Na última quinta-feira (17), por exemplo, durante o 1º Fórum da Cadeia Nacional de Abastecimento, Paulo Guedes chegou a considerar dar restos de comida para os desamparados como forma de combater a insegurança alimentar. Segundo ele, o governo estuda formas de direcionar alimentos desperdiçados pelas famílias brasileiras aos programas sociais.

“O prato de ‘um classe média’ europeu é pequeno, no nosso, há uma sobra enorme. Precisamos pensar como utilizar esse excesso no dia a dia. Aquilo dá pra alimentar pessoas fragilizadas, mendigos, pessoas desamparadas. É muito melhor que deixar estragar.

Paulo Guedes

Já o Presidente Jair Bolsonaro ignora completamente os problemas socioeconômicos. No último pronunciamento feito em rede nacional, o presidente não mencionou medidas de combate às altas taxas de desemprego – tampouco demonstrou interesse no rígido combate à pandemia. Combate esse, que é essencial para a retomada da economia.

Charge de Jean Galvão

Por parte do governo não existe sequer um plano de recuperação nacional. Nesse cenário, Jair Bolsonaro “surfa” no desconhecimento econômico de grande parte dos brasileiros, gabando-se de conquistas que em nada contribuem para as famílias brasileiras, ou fazendo afirmações falsas sobre a economia. Durante seu último pronunciamento chegou a afirmar que:

“Ontem a Bolsa de valores bateu novo recorde histórico, A moeda brasileira se fortalece”

Presidente Jair Bolsonaro

No trecho acima, a primeira informação não é mérito do seu governo e não contribui em nada para a melhora dos indicadores socioeconômicos brasileiros. Já a segunda informação é falsa.

Incertezas

Diante de um avanço lento da vacinação contra Covid-19, as UTIs de boa parte do país continuam sob pressão. Em dez capitais e no Distrito Federal, a taxa de ocupação de leitos está em pelo menos 90%.
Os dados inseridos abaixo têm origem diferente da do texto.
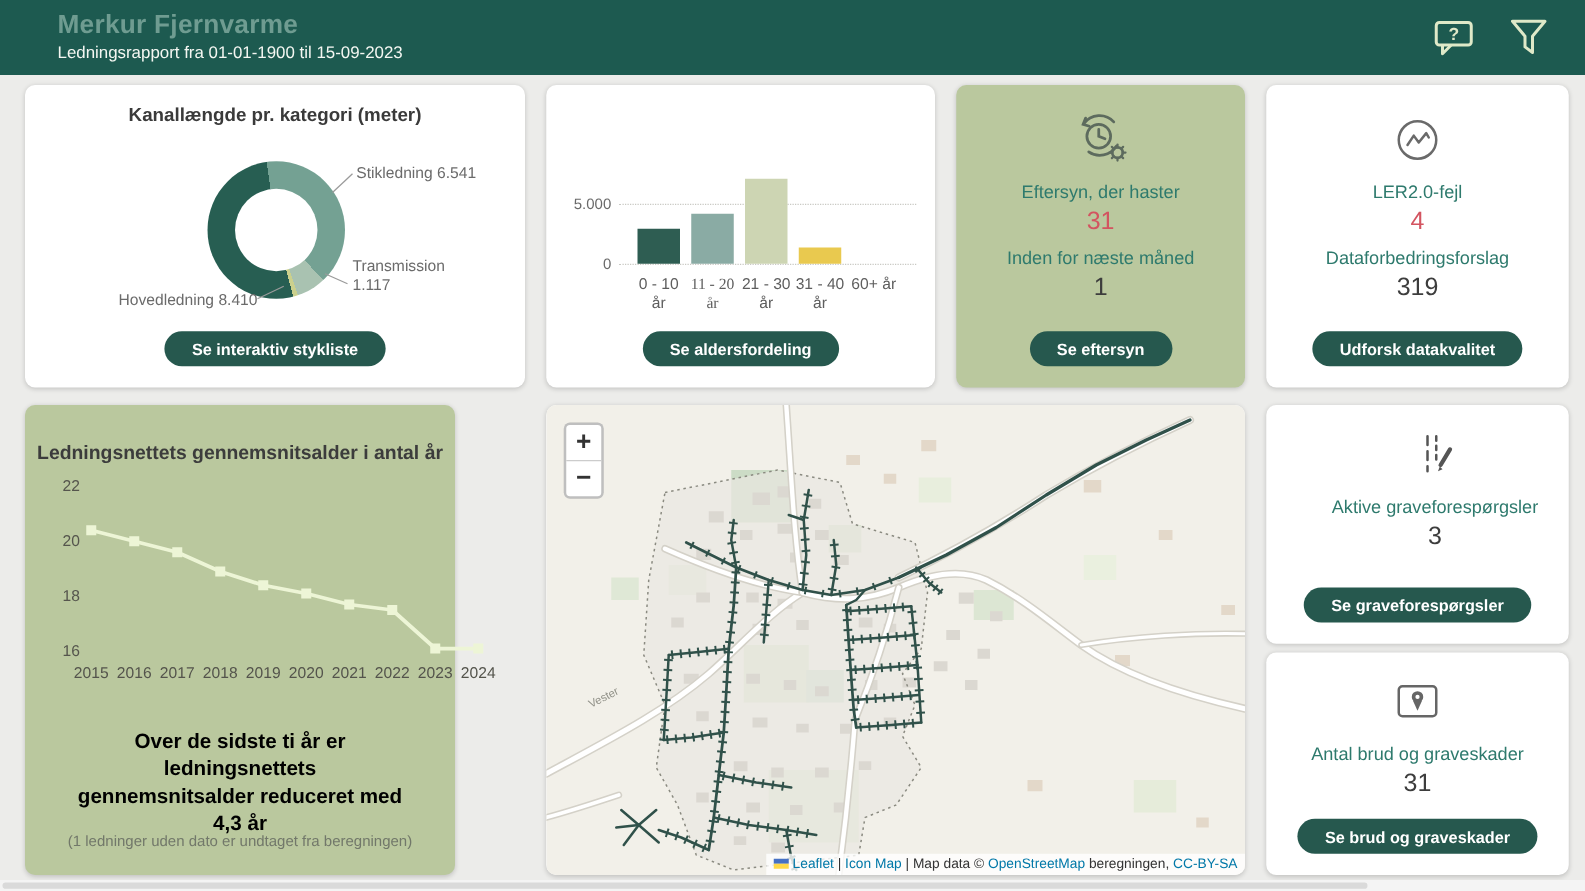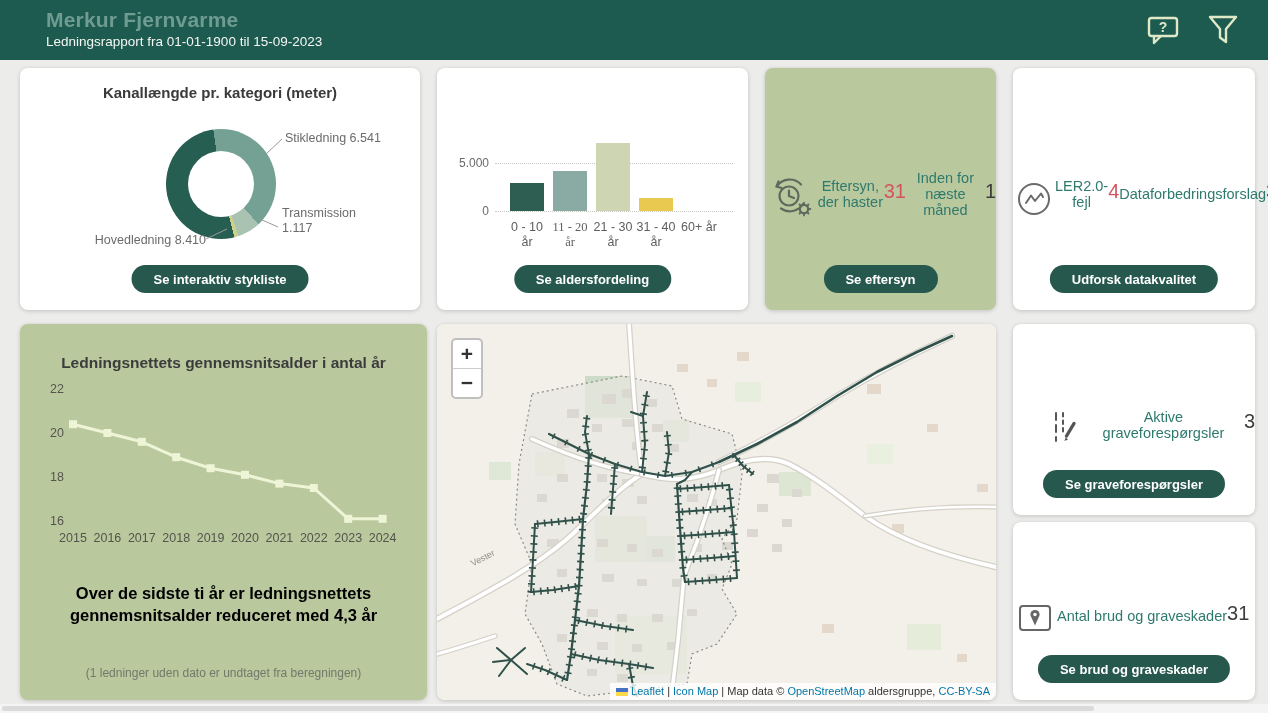"Eftersyn, der haster" .kpi { flex-direction: row -> column }
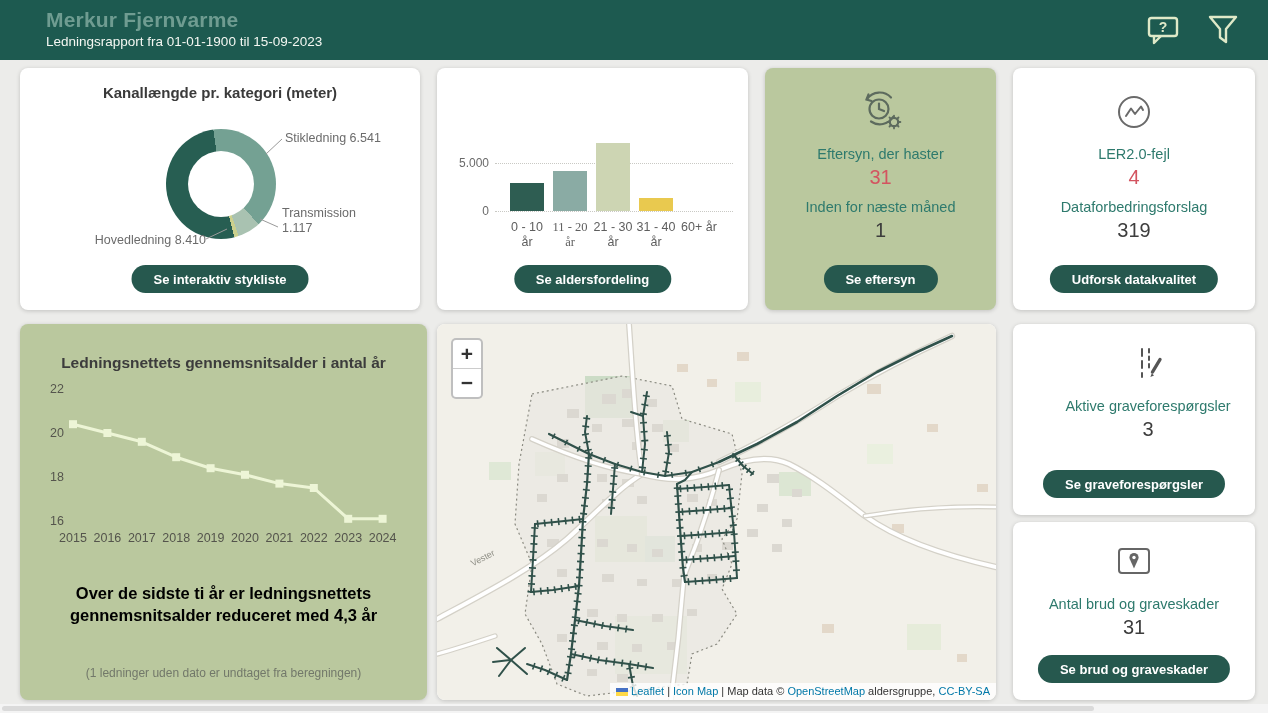"Ledningsnettets gennemsnitsalder i antal" #card-age { width: 407px -> 344px }
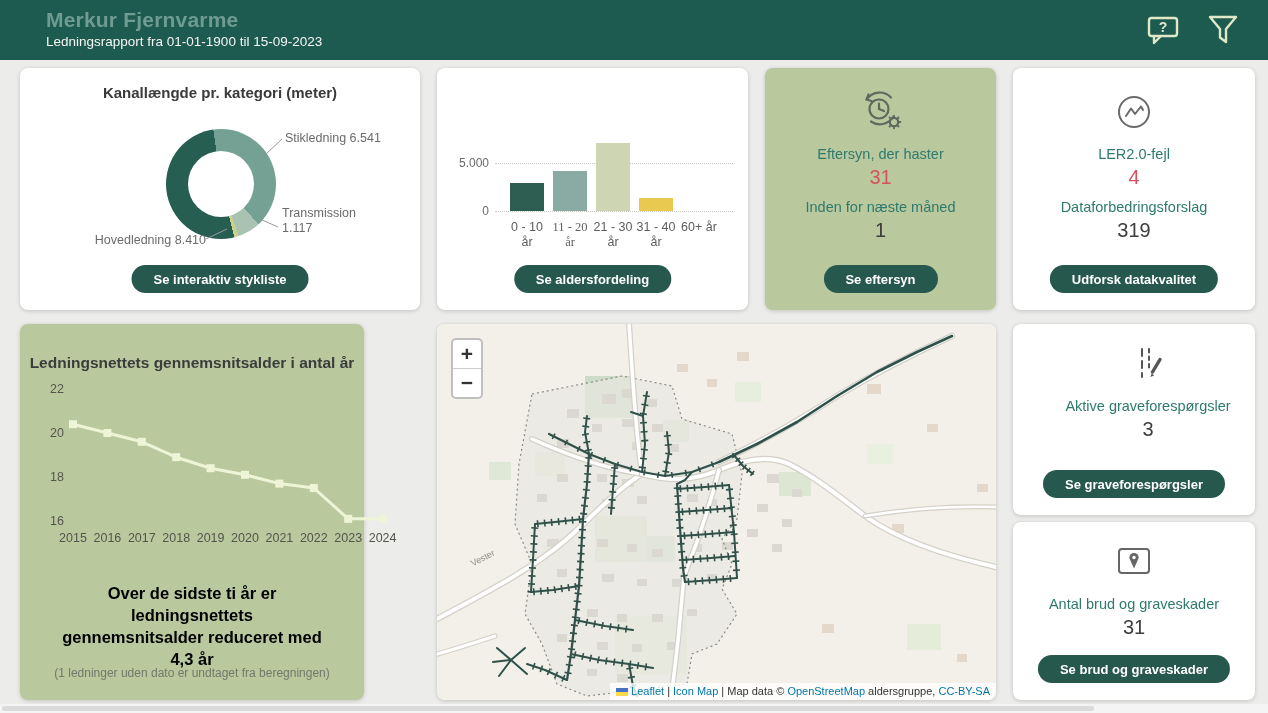"aldersgruppe," span { text: aldersgruppe -> beregningen }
Desde o início de Junho, o número médio de contaminados por Covid-19 no Brasil, vem crescendo. Os dados mais recentes (22/06/20) mostram que apenas 11,52% da população está totalmente imunizada e que a média móvel de mortos está na marca de 2.080 óbitos por dia. Diante desse cenário, a Fiocruz já fez um alerta para uma possível terceira onda.

Uma terceira onda de Covid -19, tão destrutiva quanto a segunda, ainda não é um consenso entre especialistas. Entretanto, o número crescente de casos já coloca em debate a retomada de medidas restritivas no país. Essa incerteza coloca em risco não só as vidas de milhares de brasileiros, mas também o próximo resultado trimestral do PIB.

Outra interrogação fragiliza ainda mais o crescimento do PIB. Com os reservatórios das hidrelétricas no nível mais baixo em quase um século, analistas se dividem sobre os impactos de uma crise hídrica que está por vir. O próprio secretário do Tesouro, Bruno Funchal, admitiu que o governo teme os efeitos da conjuntura energética sobre inflação e o crescimento.

Considerando as incertezas, sobretudo em relação à vacinação contra a Covid-19, ainda é cedo para analisar como será o ritmo da economia ao longo do ano. Pressupor que este resultado inicial é um forte crescimento é uma suposição completamente imprudente e inconsistente.